Como superar a descontinuidade das políticas públicas de uma gestão para outra? Antes de falar sobre a descontinuidade entre gestões, não entendo por que os prefeitos brasileiros deixam o cargo para concorrer a outro. Nova York passou 150 anos sem perder um prefeito para outra esfera de governo. Thomas Menino governou Boston por vinte anos (1993-2014); essa foi a vida dele. Ser prefeito de uma cidade como São Paulo deveria ser motivo de orgulho para alguém até o fim de seus dias. Talvez os prefeitos brasileiros não tenham tanto poder quanto deveriam; há diferenças culturais e políticas. Estamos, porém, falando de uma figura importantíssima, que dita políticas capazes de influenciar o futuro econômico do país como um todo.
O senhor é um entusiasta da vida urbana.
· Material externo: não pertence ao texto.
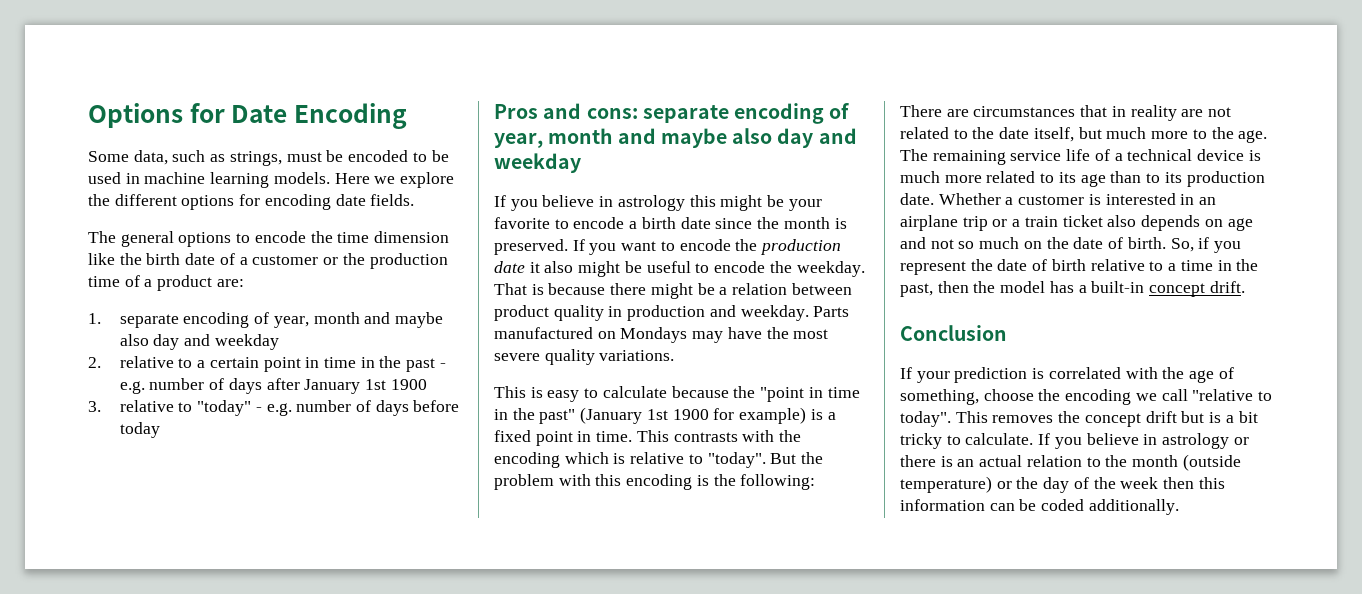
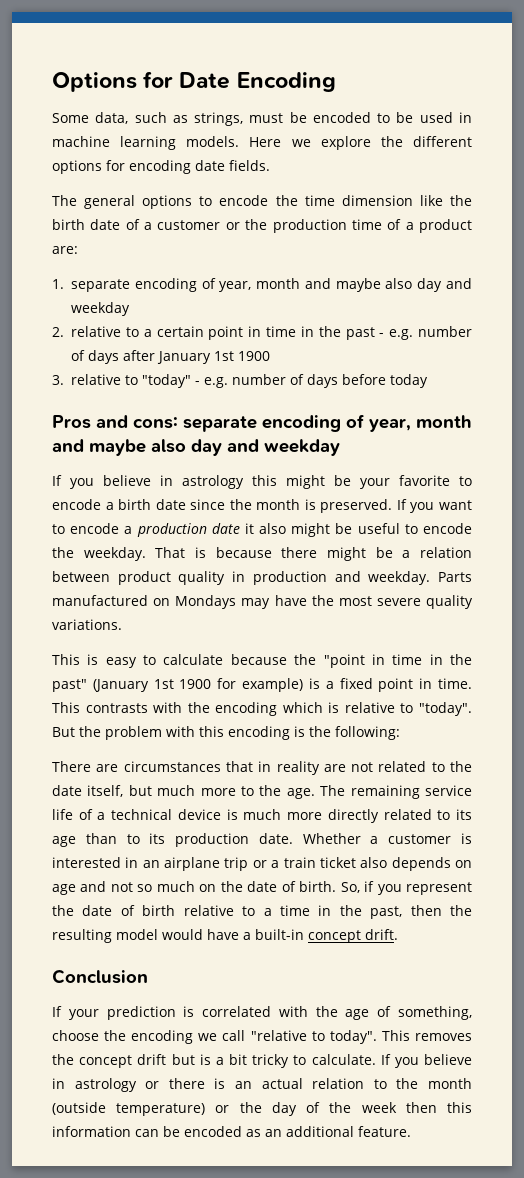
[735,239,758,251] the -> [124,526,133,534] a
(982, 179) none -> [327,809,379,823] directly
[1000,281,1074,293] model has -> [52,929,239,943] resulting model would have
[1041,499,1179,515] coded additionally. -> [184,1126,411,1137] encoded as an additional feature.

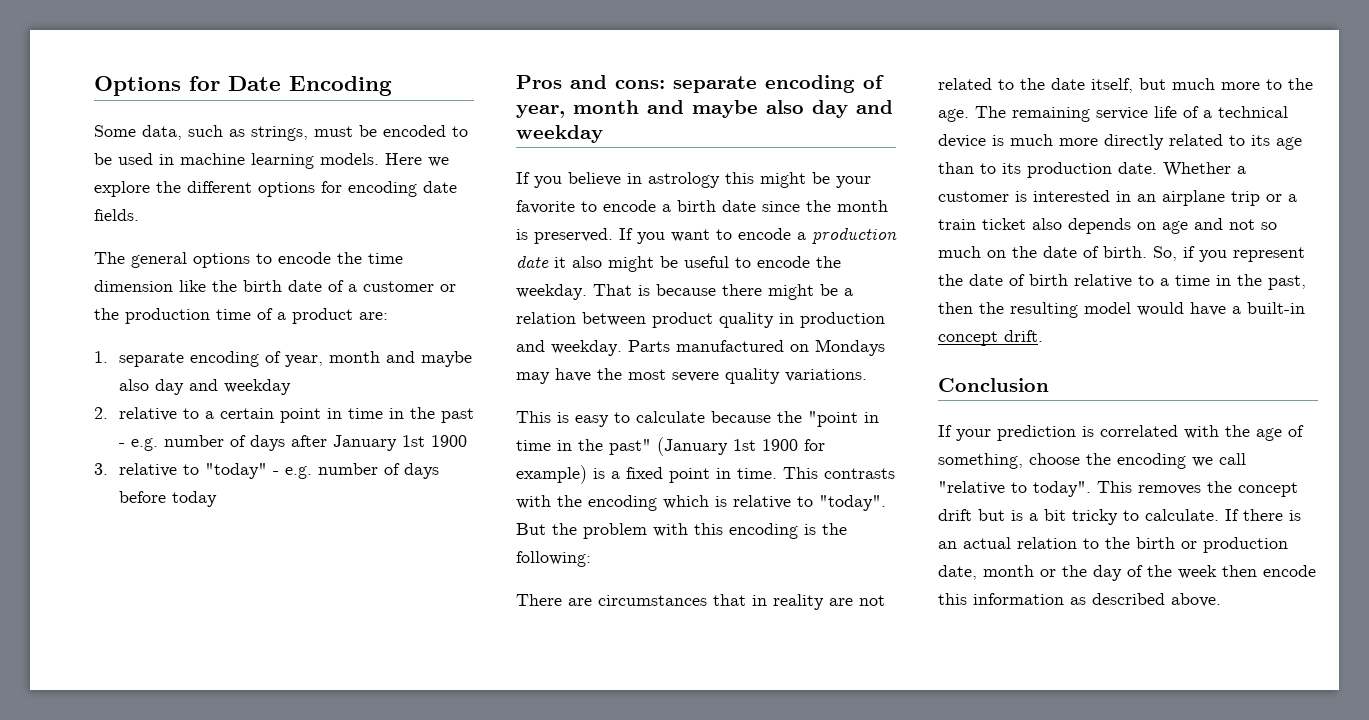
[394,1054,472,1068] [52,1078,160,1092] you believe in astrology or -> (1239, 515) none
[428,1078,473,1089] [52,1102,206,1116] month (outside temperature) -> [1136,537,1288,553] [938,565,1034,580] birth or production date, month
(437, 1107) none -> [1263,565,1316,577] encode
[135,1126,411,1137] can be encoded as an additional feature. -> [1070,593,1221,607] as described above.

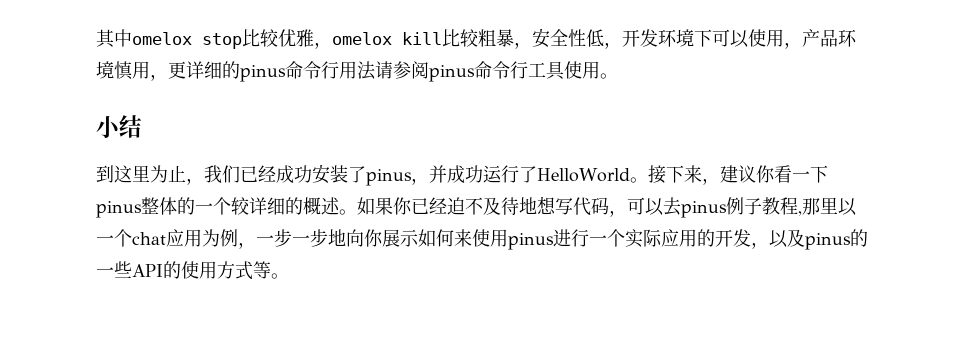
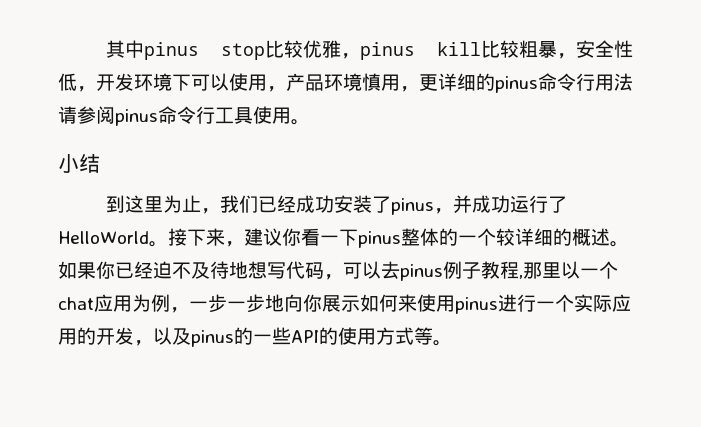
[132,32,192,45] omelox -> [144,42,200,60] pinus
[332,32,392,45] omelox -> [360,42,416,60] pinus

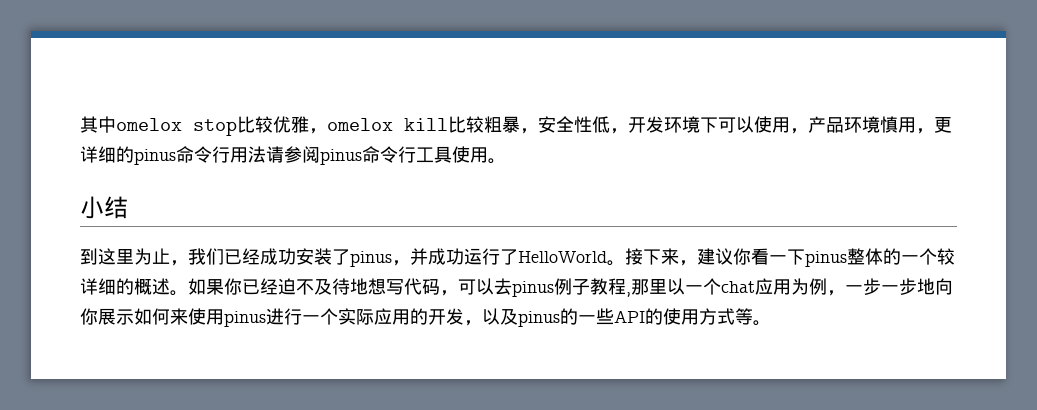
[144,42,200,60] pinus -> [116,118,182,131] omelox
[360,42,416,60] pinus -> [327,118,393,131] omelox

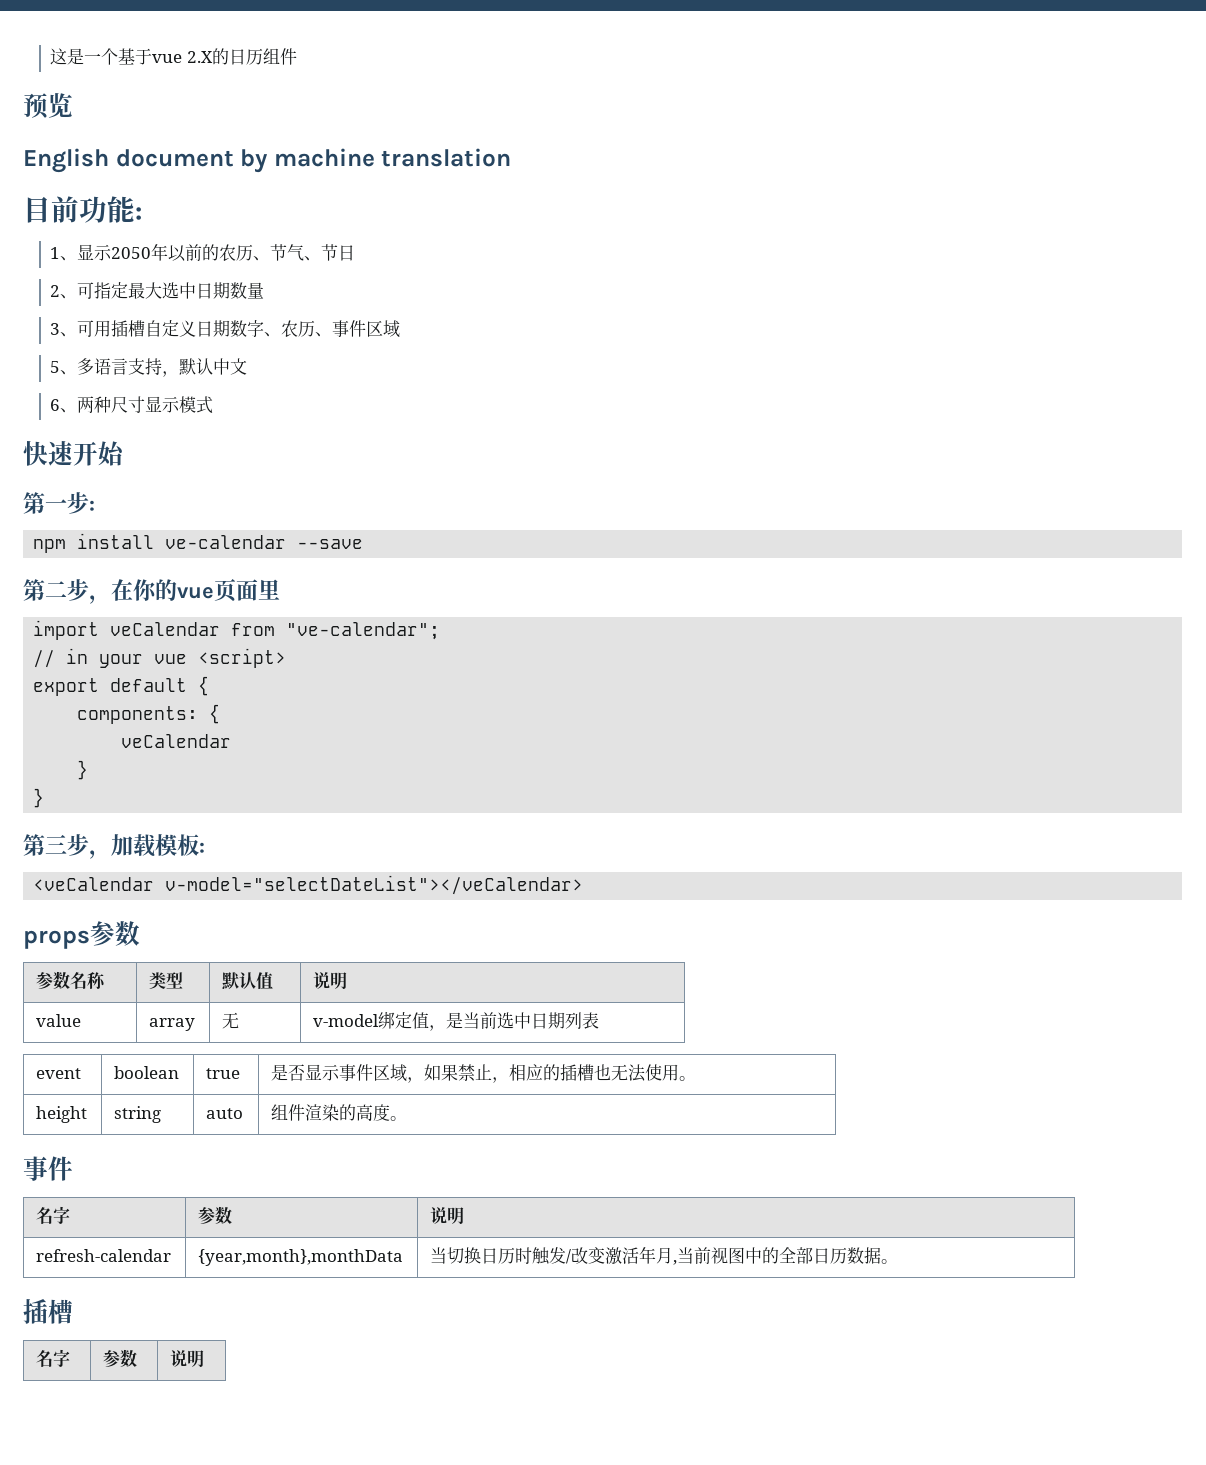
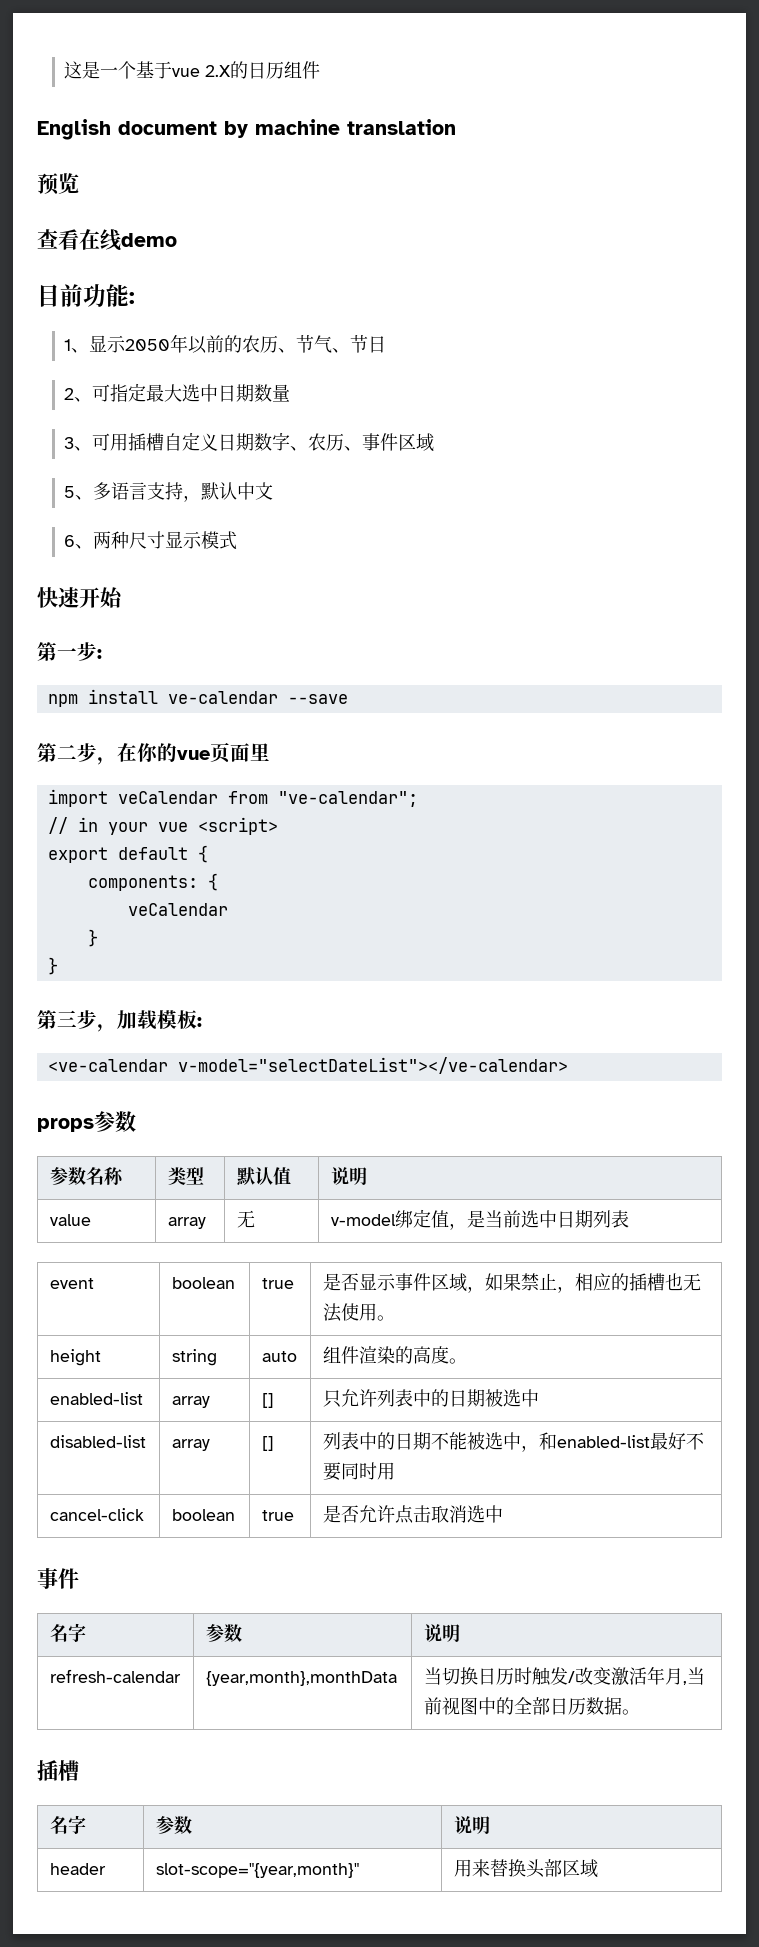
[23,93,73,119] // 预览 -> (321, 70) none
(512, 157) none -> [37,173,79,195] [37,229,177,251] // 预览 // 查看在线demo
[33,875,584,895] <veCalendar v-model="selectDateList"></veCalendar> -> [47,1057,568,1074] <ve-calendar v-model="selectDateList"></ve-calendar>
(408, 1118) none -> [49,1392,143,1405] [171,1396,210,1408] [261,1393,274,1408] [322,1389,539,1408] [49,1435,146,1448] [171,1439,210,1451] [261,1436,274,1451] [322,1432,704,1452] [322,1462,395,1481] [49,1508,144,1521] [171,1509,235,1521] [261,1510,294,1521] [322,1505,503,1524] // enabled-list | array | [] | 只允许列表中的日期被选中 // disabled-list | array | [] | 列表中的日期不能被选中，和enabled-list最好不要同时用 // cancel-click | boolean | true | 是否允许点击取消选中
(205, 1358) none -> [49,1863,106,1875] [155,1863,359,1878] [453,1859,598,1878] // header | slot-scope="{year,month}" | 用来替换头部区域

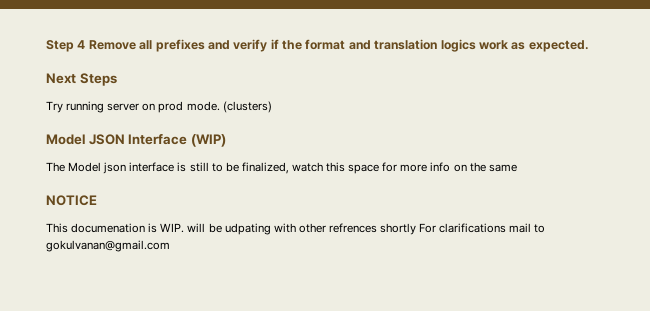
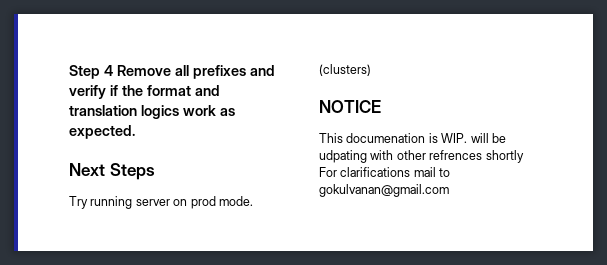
[46,134,226,147] [46,162,517,174] // Model JSON Interface (WIP) // The Model json interface is still to be finalized, watch this space for more info on the same -> (371, 70) none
Consegue manter esse espírito mesmo preso em congestionamentos nas metrópoles que visita? Embora as cidades sejam o melhor ambiente para o desenvolvimento humano, elas vêm com seus demônios. Combatê-los é responsabilidade do governo. Precisamos de administrações mais efetivas, com leis que contemplem o uso eficiente do solo, a mobilidade urbana e tantas outras questões que surgem quando pessoas se reúnem num mesmo território. Abrir mão da alta densidade demográfica nas metrópoles jamais vai resolver esses problemas — ao contrário, vai apenas agravá-los.